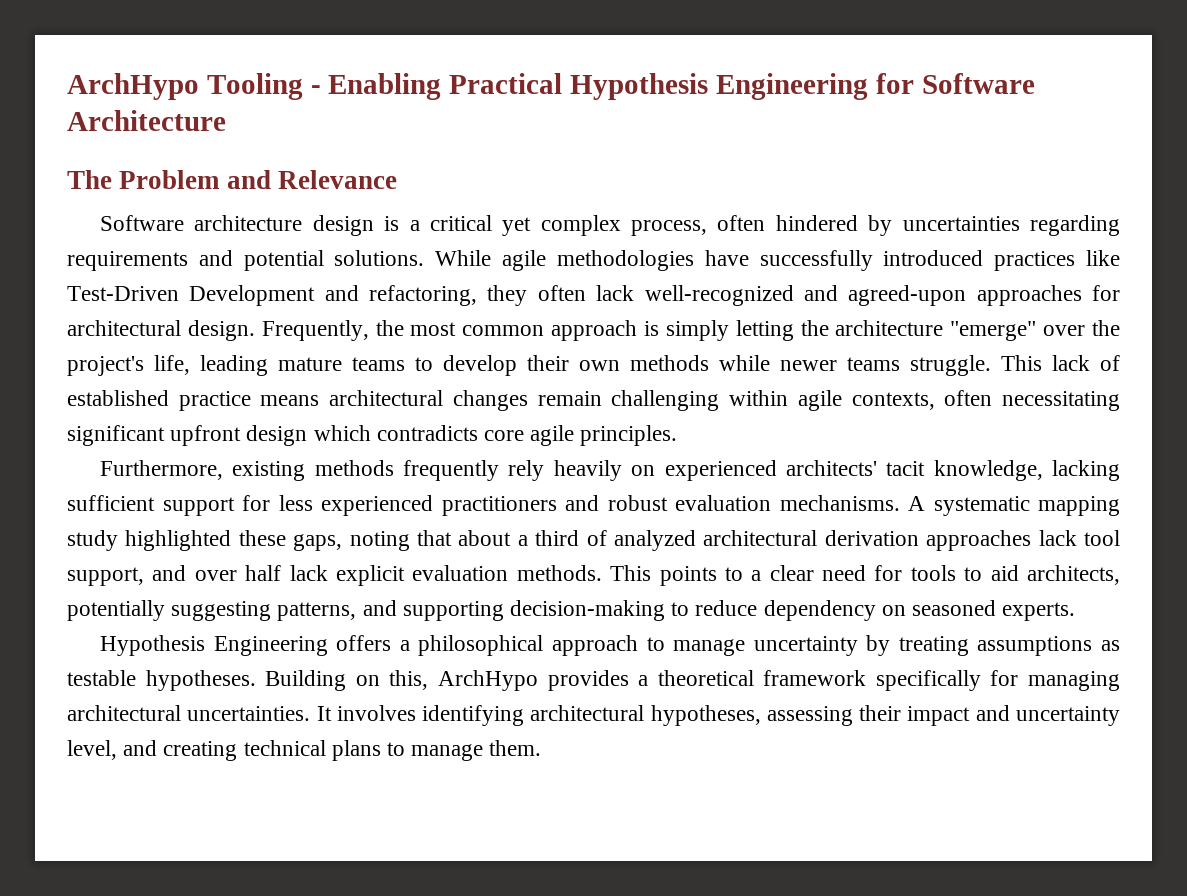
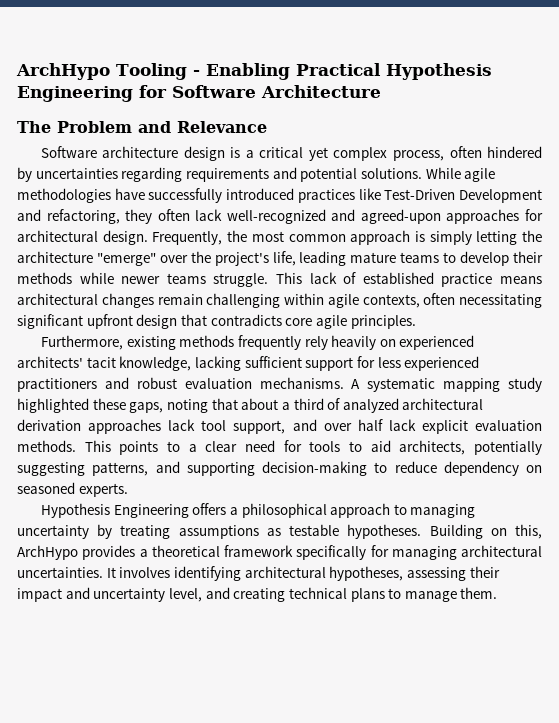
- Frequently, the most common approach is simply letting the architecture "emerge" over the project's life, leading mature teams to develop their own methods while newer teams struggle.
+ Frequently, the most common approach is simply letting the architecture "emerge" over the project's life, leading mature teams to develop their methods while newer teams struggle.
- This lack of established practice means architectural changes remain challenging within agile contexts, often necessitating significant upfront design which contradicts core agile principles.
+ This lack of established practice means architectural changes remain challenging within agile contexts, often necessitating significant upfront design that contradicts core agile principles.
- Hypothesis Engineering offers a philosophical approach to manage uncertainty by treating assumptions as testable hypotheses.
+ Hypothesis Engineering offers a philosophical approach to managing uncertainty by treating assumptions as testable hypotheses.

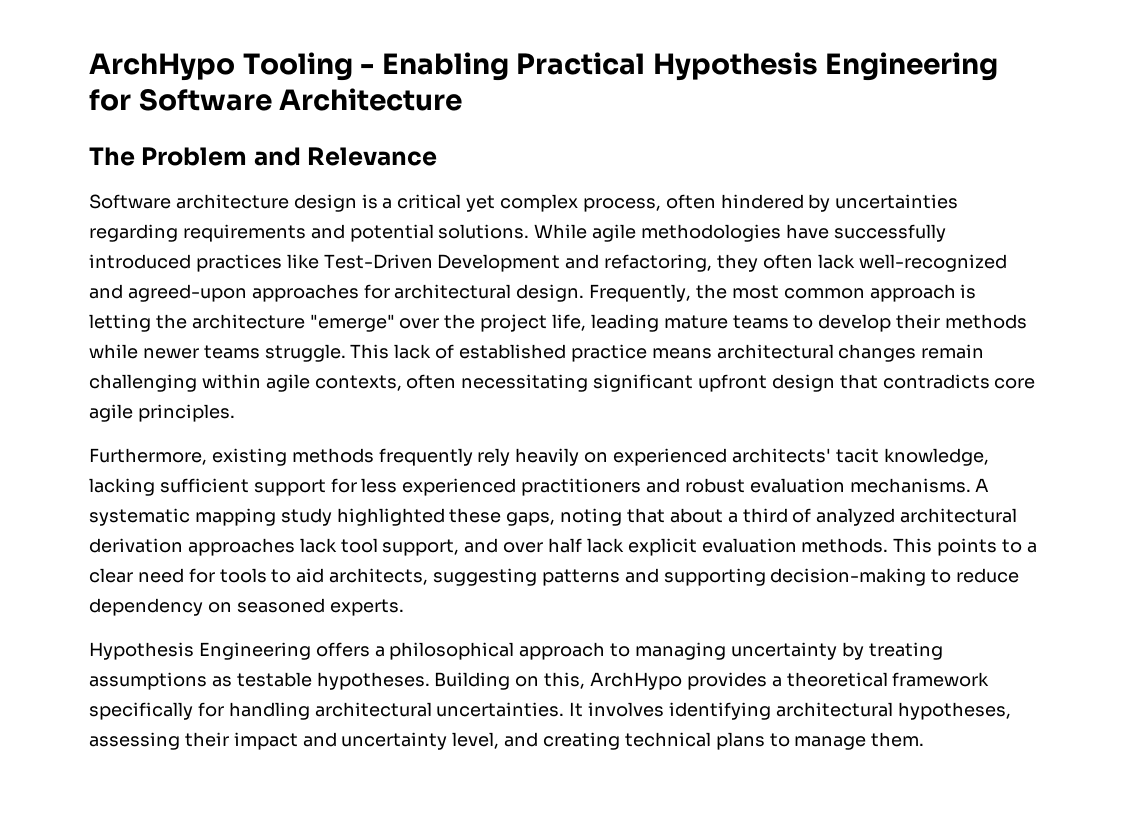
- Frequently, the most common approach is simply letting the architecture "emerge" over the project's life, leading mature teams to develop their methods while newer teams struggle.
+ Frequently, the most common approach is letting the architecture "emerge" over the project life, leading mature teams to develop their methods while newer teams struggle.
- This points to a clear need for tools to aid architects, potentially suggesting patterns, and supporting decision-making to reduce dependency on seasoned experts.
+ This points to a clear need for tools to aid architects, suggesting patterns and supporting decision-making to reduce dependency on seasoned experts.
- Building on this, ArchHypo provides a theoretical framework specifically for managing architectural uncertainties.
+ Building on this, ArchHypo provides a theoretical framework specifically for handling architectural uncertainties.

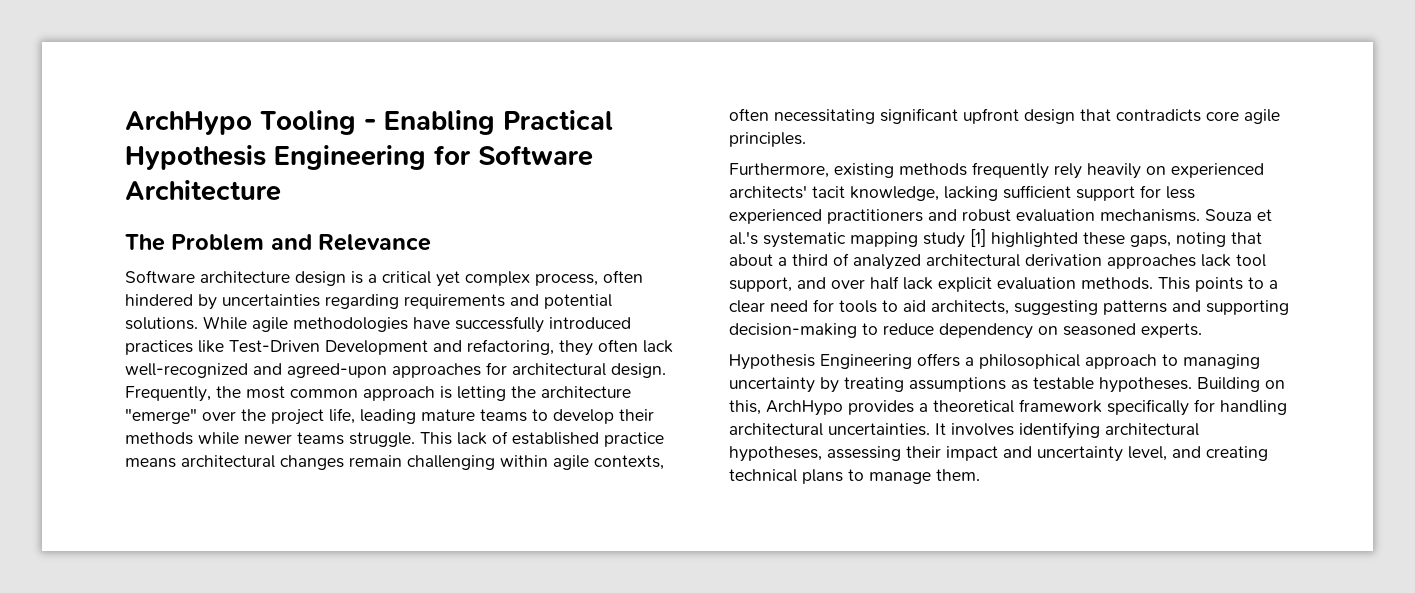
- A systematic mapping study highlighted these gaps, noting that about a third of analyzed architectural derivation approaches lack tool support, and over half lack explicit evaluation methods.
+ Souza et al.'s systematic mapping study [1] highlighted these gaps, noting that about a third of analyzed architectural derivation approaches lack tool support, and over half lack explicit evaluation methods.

★ ★ ★ ★

For the entries above, the output must hold exactly the lines from the one with "approach to managing" through the last line, both included, and no pictures.

+ Hypothesis Engineering offers a philosophical approach to managing uncertainty by treating assumptions as testable hypotheses.

- Frequently, the most common approach is simply letting the architecture "emerge" over the project's life, leading mature teams to develop their methods while newer teams struggle.
+ Frequently, the most common approach is letting the architecture "emerge" over the project life, leading mature teams to develop their methods while newer teams struggle.
- This points to a clear need for tools to aid architects, potentially suggesting patterns, and supporting decision-making to reduce dependency on seasoned experts.
+ This points to a clear need for tools to aid architects, suggesting patterns and supporting decision-making to reduce dependency on seasoned experts.
- Building on this, ArchHypo provides a theoretical framework specifically for managing architectural uncertainties.
+ Building on this, ArchHypo provides a theoretical framework specifically for handling architectural uncertainties.

- A systematic mapping study highlighted these gaps, noting that about a third of analyzed architectural derivation approaches lack tool support, and over half lack explicit evaluation methods.
+ Souza et al.'s systematic mapping study [1] highlighted these gaps, noting that about a third of analyzed architectural derivation approaches lack tool support, and over half lack explicit evaluation methods.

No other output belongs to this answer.